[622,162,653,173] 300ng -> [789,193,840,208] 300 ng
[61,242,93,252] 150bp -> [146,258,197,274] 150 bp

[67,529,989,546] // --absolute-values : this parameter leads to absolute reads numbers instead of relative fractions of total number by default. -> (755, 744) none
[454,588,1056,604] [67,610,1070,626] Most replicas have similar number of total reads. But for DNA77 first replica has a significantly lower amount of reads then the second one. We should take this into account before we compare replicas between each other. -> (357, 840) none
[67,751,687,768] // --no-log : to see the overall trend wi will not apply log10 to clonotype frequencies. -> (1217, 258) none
########
→ WORK REQUEST: Search the material for the string "number" and show every line that has it.

→ SOLUTION TO THIS PROBLEM:
[67,529,989,546] // --absolute-values : this parameter leads to absolute reads numbers instead of relative fractions of total number by default. -> (755, 744) none
[454,588,1056,604] [67,610,1070,626] Most replicas have similar number of total reads. But for DNA77 first replica has a significantly lower amount of reads then the second one. We should take this into account before we compare replicas between each other. -> (357, 840) none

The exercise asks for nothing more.